Pagi tadi, Arbia mendapatkam bukti berupa surat kabar tahun 2005 silam. Dia mengejar deadline nya untuk Headline yang ia kerjakan kemarin. Kasus 15 tahun silam, yang kini dilimpahkan padanya oleh Praditia selaku bosnya. Untuk diulas kembali supaya jelas dan gamblang. Dan benar  saja, ketika Headline itu mulai bergulir di media, orang-orang lama yang terlibat kasus serupa mulai menunjukkan taringnya.

Selain kasus pembunuhan berantai, organisasi 15 tahun silam terlibat kasus geng mafia dan kepemilikan senjata tajam. Di lain itu bergulir kasus suap juga. Entah siapa saja yang terlibat. Yang pasti di benak Arbia, Soepomo Hardiningrat-lah yang digadang-gadang oleh ayahnya sebagai pemimpin organisasi itu.

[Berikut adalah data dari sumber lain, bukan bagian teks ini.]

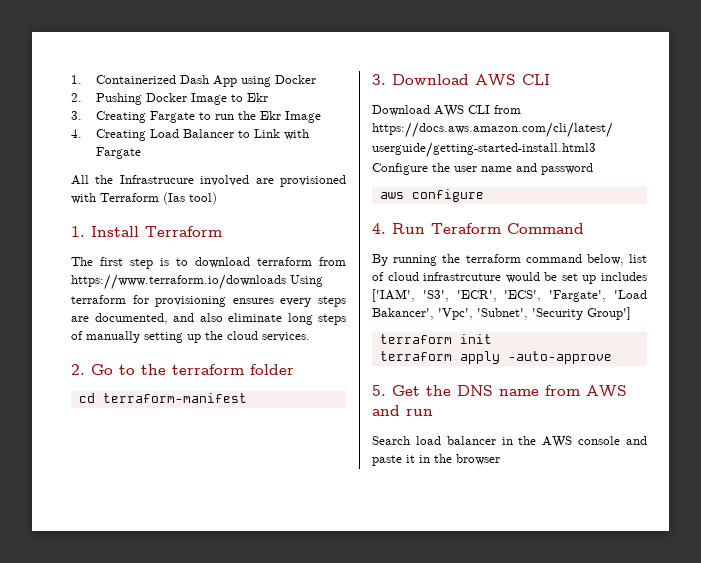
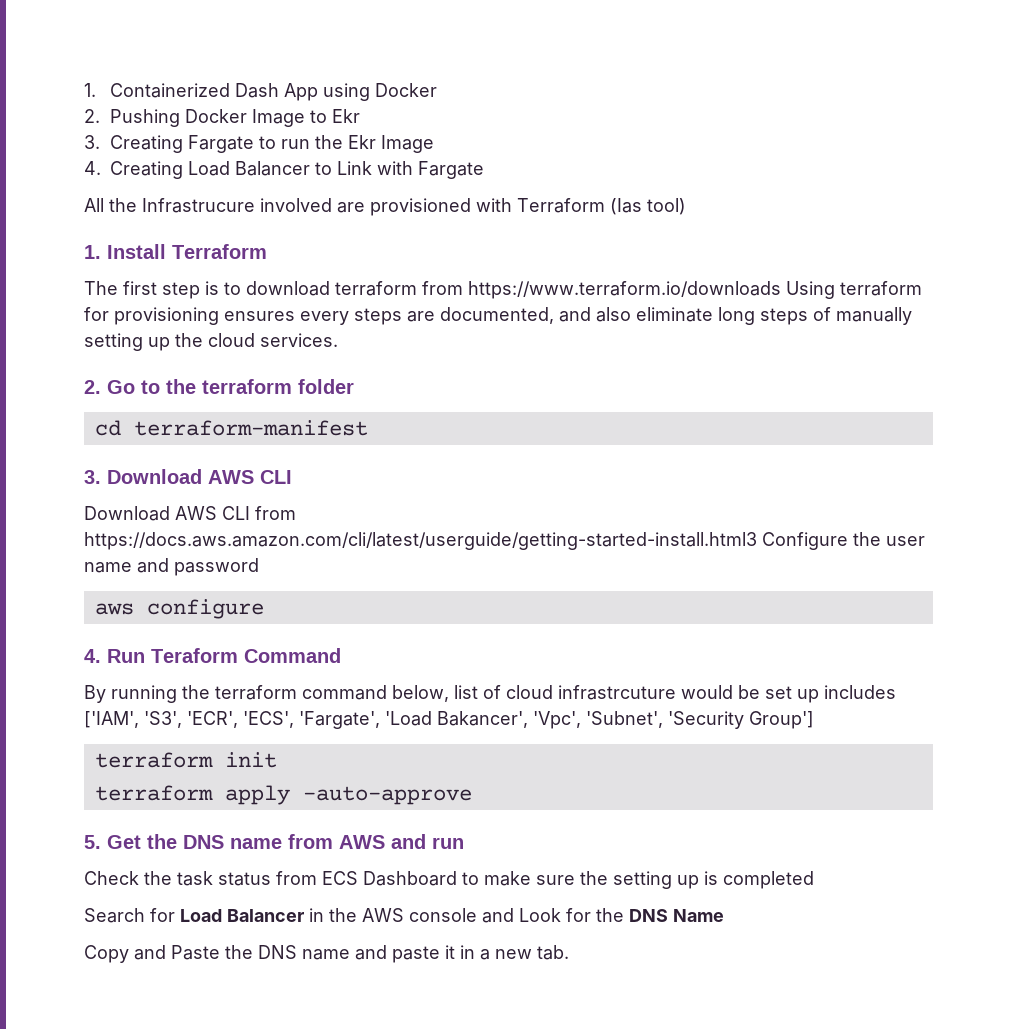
[372,436,496,445] Search load balancer -> [84,871,814,889] [84,908,304,923] Check the task status from ECS Dashboard to make sure the setting up is completed // Search for Load Balancer
[372,454,500,466] paste it in the browser -> [519,908,724,922] [84,945,569,963] Look for the DNS Name // Copy and Paste the DNS name and paste it in a new tab.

Berlari sekencang mungkin untuk menjauh dari si peneror, Arbia seperti orang yang membabi buta. Tangannya terus bergerak-gerak mencari nomor seseorang yang akan dihubunginya.

Tut ...

Jaringan telpon terhubung. Tapi ...

"Buk-kk! Akh ... " Arbia meringis. Dia menabrak seseorang lagi. Tapi kali ini, dia sangat mengenal  sosok yang ia tabrak. Wajahnya tiba-tiba memucat. Ada kepanikan di sana. Mundur beberapa langkah tapi di belakangnya, seseorang yang menerornya siap siaga. Dalam kebingungan itu,

"Hei! Jangan lari! Peneror itu lari berbalik arah setelah mengetahui sosok yang ada di depan Arbia. Arbia mengatur nafasnya yang tersengal. Dia terduduk sambil terus menepuk-nepuk dadanya.

"Kamu tidak apa-apa, kan?" tanya seseorang itu. Sekembalinya dari pengejaran yang tidak berhasil. Arbia menggeleng lemah. Nafasnya masih tersengal.

"Aku antar pulang." ucap pria itu lagi. Sambil membimbing tubuh Arbia berdiri.

Arbia menatap sosok itu dalam-dalam. "Hari ini, dia bisa sebaik ini. Entah besok, ekspresi apa lagi yang akan ia tunjukkan?"

"Jangan sentuh Aku!" teriak Arbia tiba-tiba. Sosok itu, Arka Abianta. Spontan melepaskan rangkulannya pada bahu Arbia. Dipandangnya cewek cantik itu dengan saksama.

"Sebegitu takutnya kamu sama Aku?" tanyanya kalem. "Apa kamu sudah melupakan Aku , Arbi?" Sesaat Arbia tersentak mendengar  pertanyaan Arka. Lamat-lamat dia mengamati wajah Arka.

"Adakah kita saling mengenal sebelumnya?" tanyanya sedikit gemetar dan beringsut mundur.

Arka! Sosok itu mulai menunjukkan muka serius. Dia menatap wajah Arbi dengan tajam.

"Kamu ingat cincin ini?" ucapnya seraya mengangkat 5 jarinya dan menunjuk jari  manisnya. "Ini! Ikatan cincin kita sewaktu kecil. Ingatkah kamu? Waktu kita bermain di taman. Aku memberimu cincin mainan berbentuk seperti ini. Aku adalah teman kecilmu. Yang sudah begitu lama mencarimu." suara itu memang milik Arka.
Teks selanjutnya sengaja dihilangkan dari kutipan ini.